Leave out the pictures, then output the lines of the records below from the first through the one containing "align-items: center ->".

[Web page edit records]
***

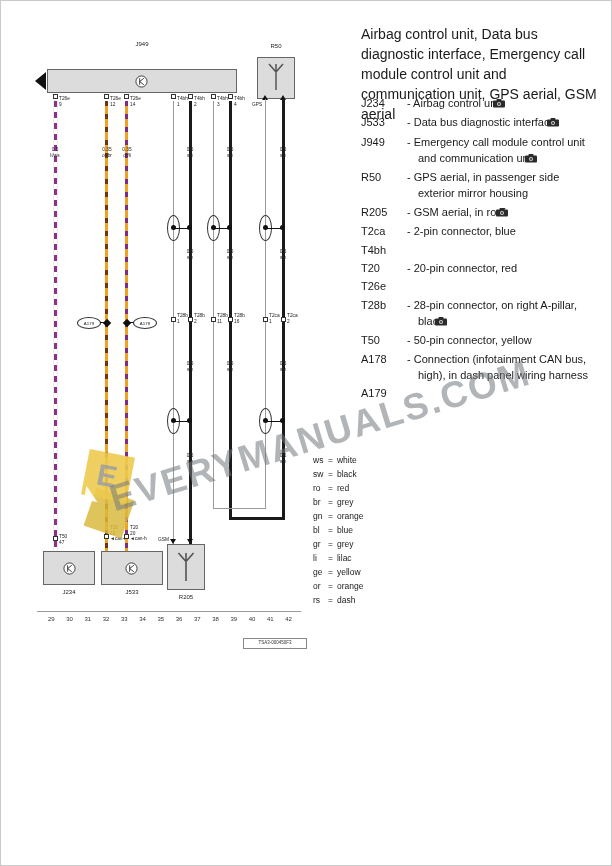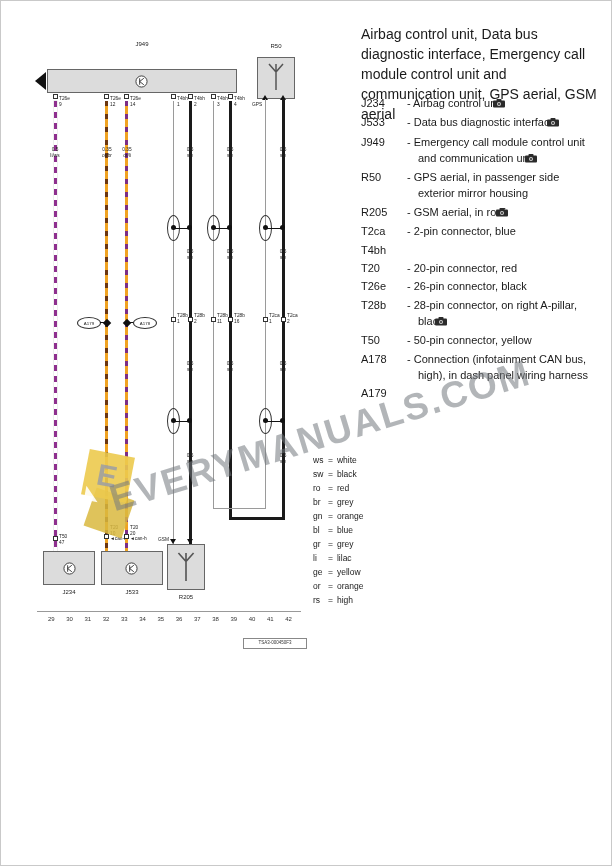"- 26-pin connector, black" span.ldesc { html: <span><span>- 26-pin connector, black</span></span> -> none }
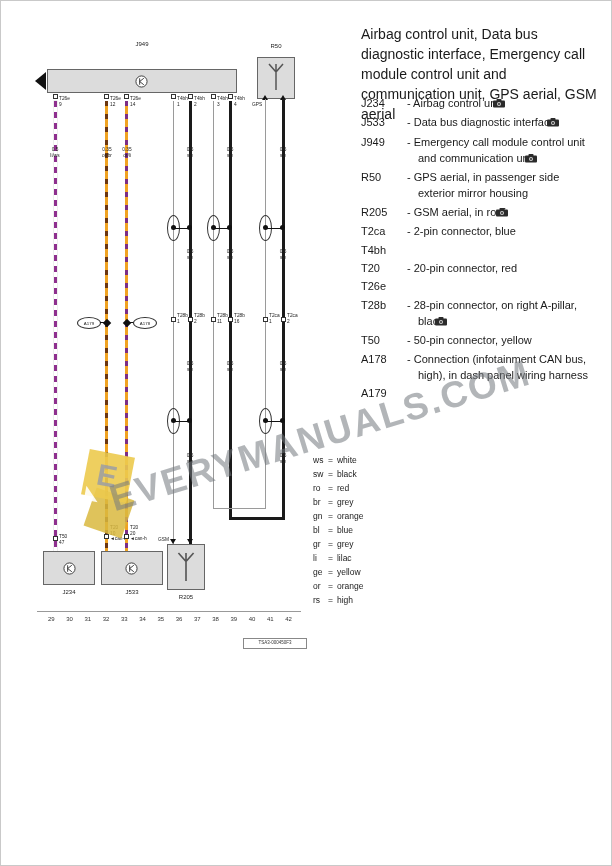"high" span { text: high -> dash }
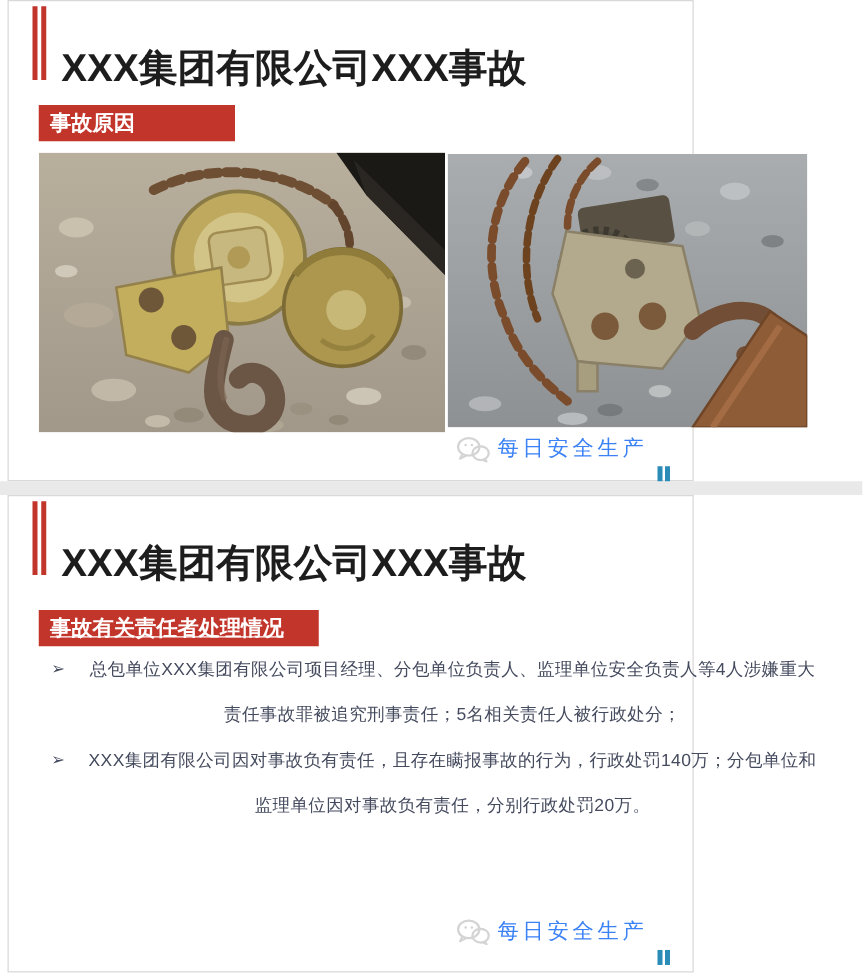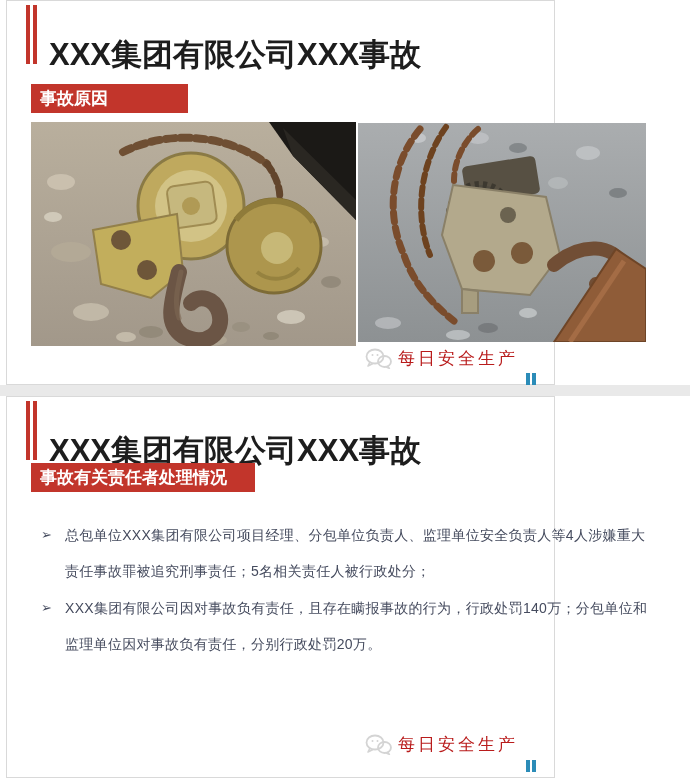"每日安全生产" .watermark { align-items: center -> flex-end; color: #b91c1c -> #3b82f6 }
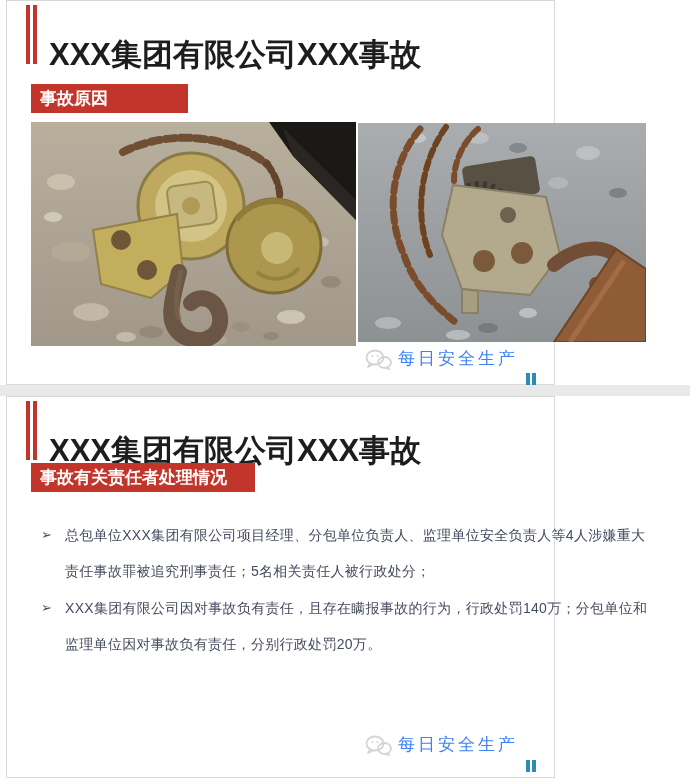"事故有关责任者处理情况" .slide2 .section-badge { text-decoration: none -> underline; top: 66px -> 91px }
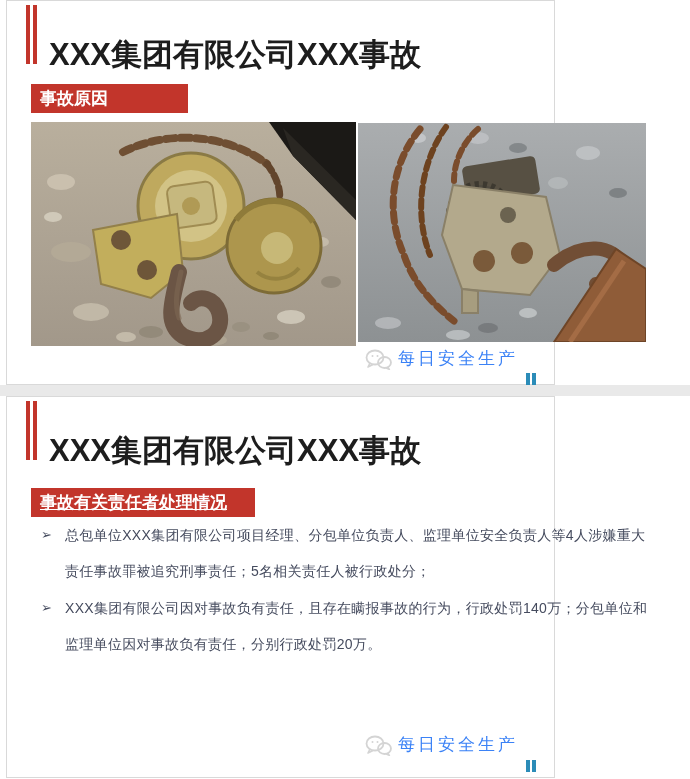"总包单位XXX集团有限公司项目经理、分包单位负责人、监理单位安全负责人等4人涉嫌" .bullets .btext { text-align: none -> center }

***

* **Expected answer**
"- 26-pin connector, black" span.ldesc { html: <span><span>- 26-pin connector, black</span></span> -> none }
"high" span { text: high -> dash }
"每日安全生产" .watermark { align-items: center -> flex-end; color: #b91c1c -> #3b82f6 }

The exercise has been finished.